Begin at the line containing "Close, 1995-01-16: none -> 5.556" and copy exactly through the last line of the listing, skipping every picture.

╔══

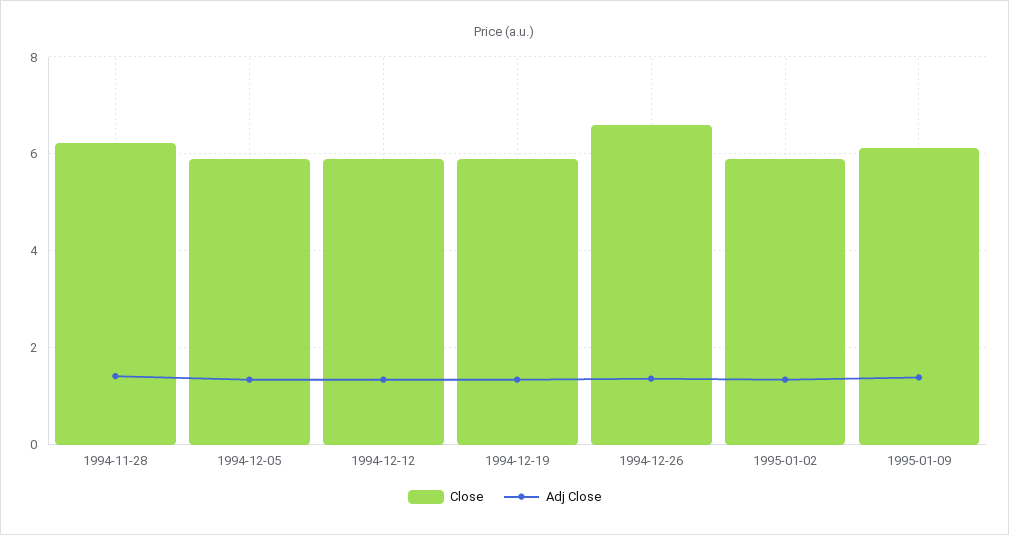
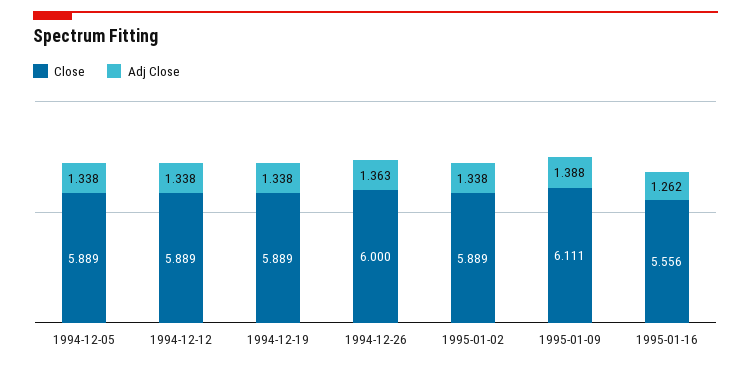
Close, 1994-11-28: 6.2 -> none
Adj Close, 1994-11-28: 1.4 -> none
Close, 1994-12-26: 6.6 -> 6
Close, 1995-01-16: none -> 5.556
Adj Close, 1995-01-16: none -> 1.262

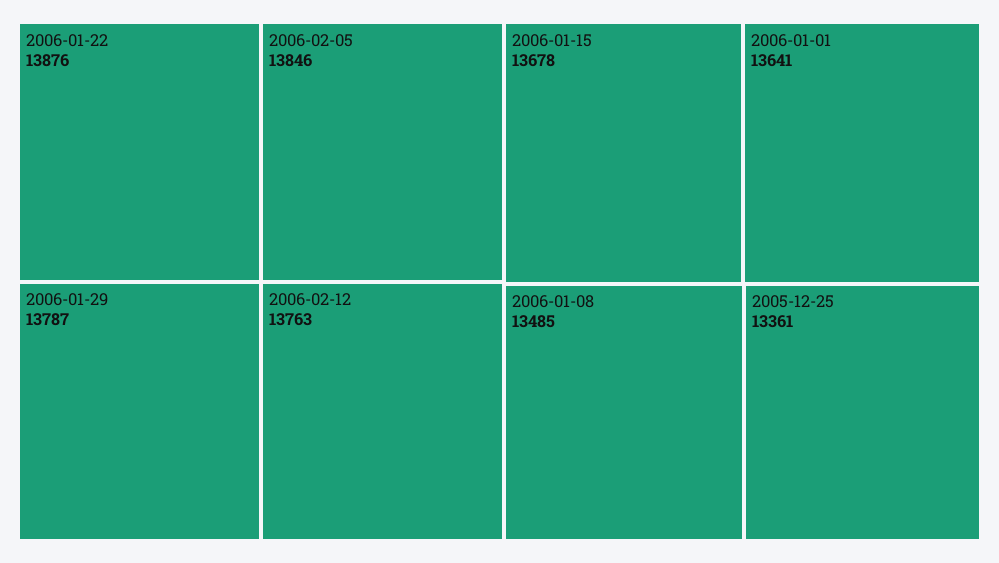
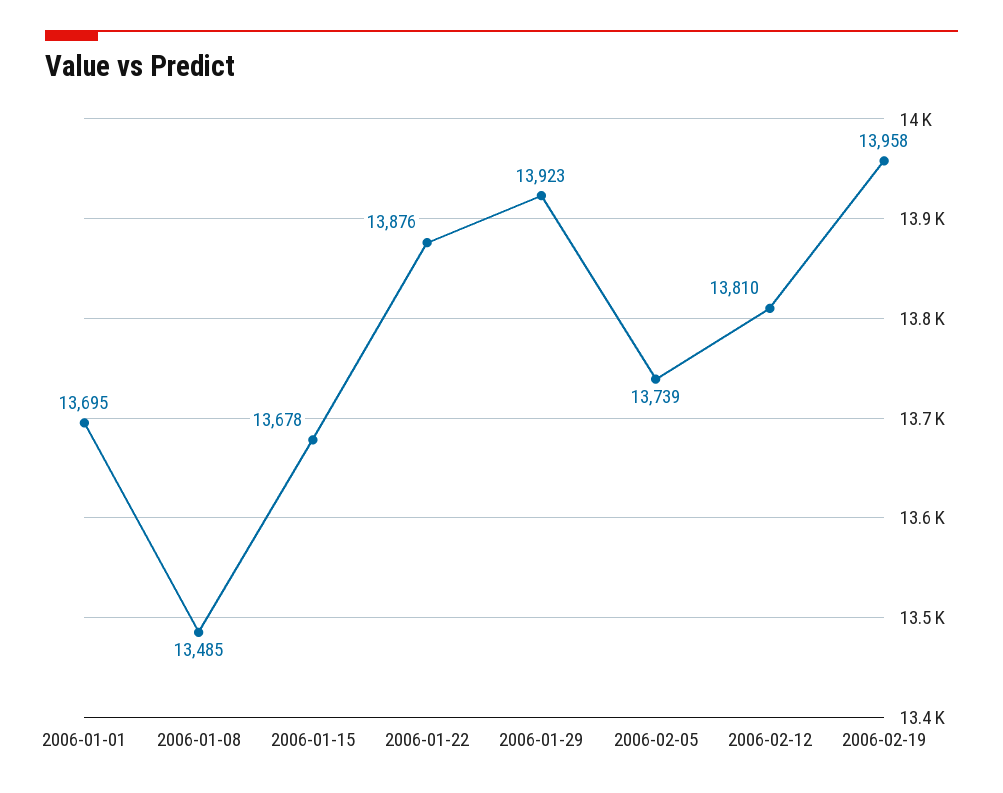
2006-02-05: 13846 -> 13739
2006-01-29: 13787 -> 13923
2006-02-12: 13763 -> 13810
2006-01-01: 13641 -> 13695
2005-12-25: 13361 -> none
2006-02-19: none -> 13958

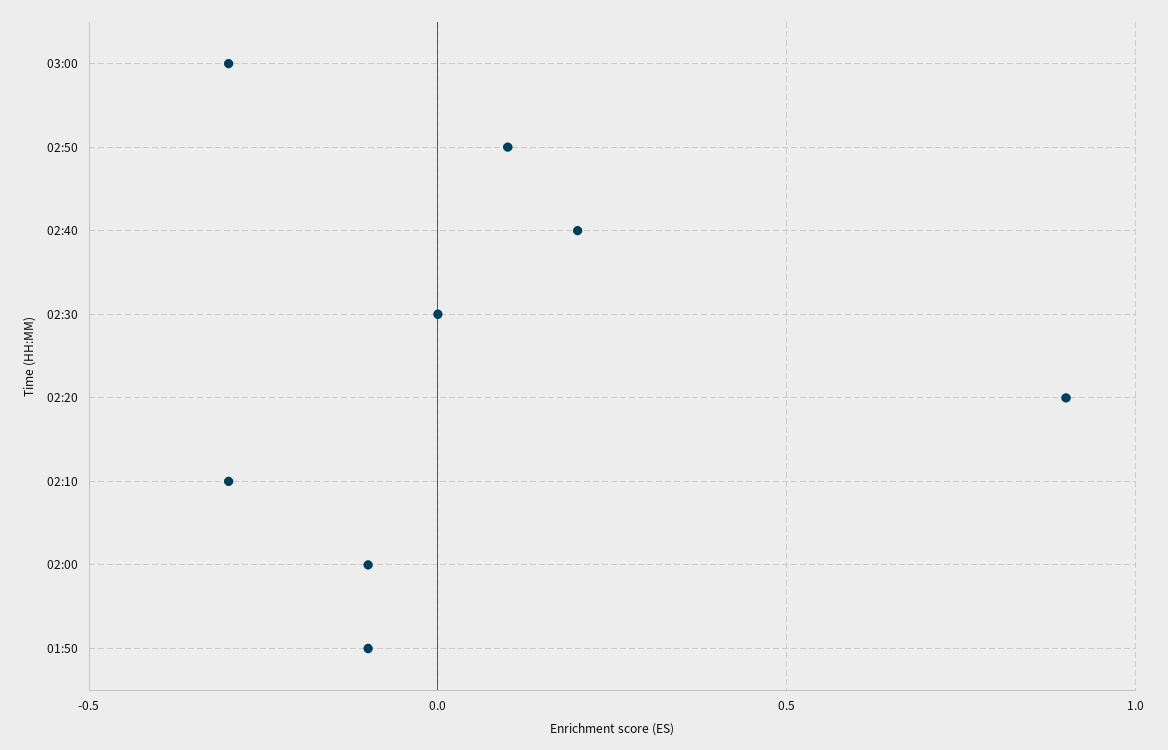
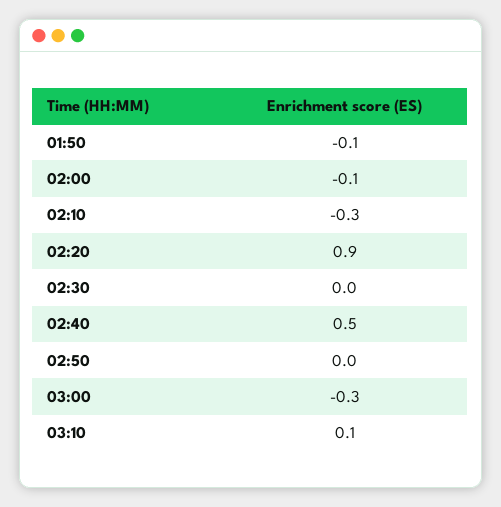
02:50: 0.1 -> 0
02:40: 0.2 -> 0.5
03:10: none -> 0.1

╚══

SOLUTION -
Close, 1995-01-16: none -> 5.556
Adj Close, 1995-01-16: none -> 1.262

2006-02-05: 13846 -> 13739
2006-01-29: 13787 -> 13923
2006-02-12: 13763 -> 13810
2006-01-01: 13641 -> 13695
2005-12-25: 13361 -> none
2006-02-19: none -> 13958

02:50: 0.1 -> 0
02:40: 0.2 -> 0.5
03:10: none -> 0.1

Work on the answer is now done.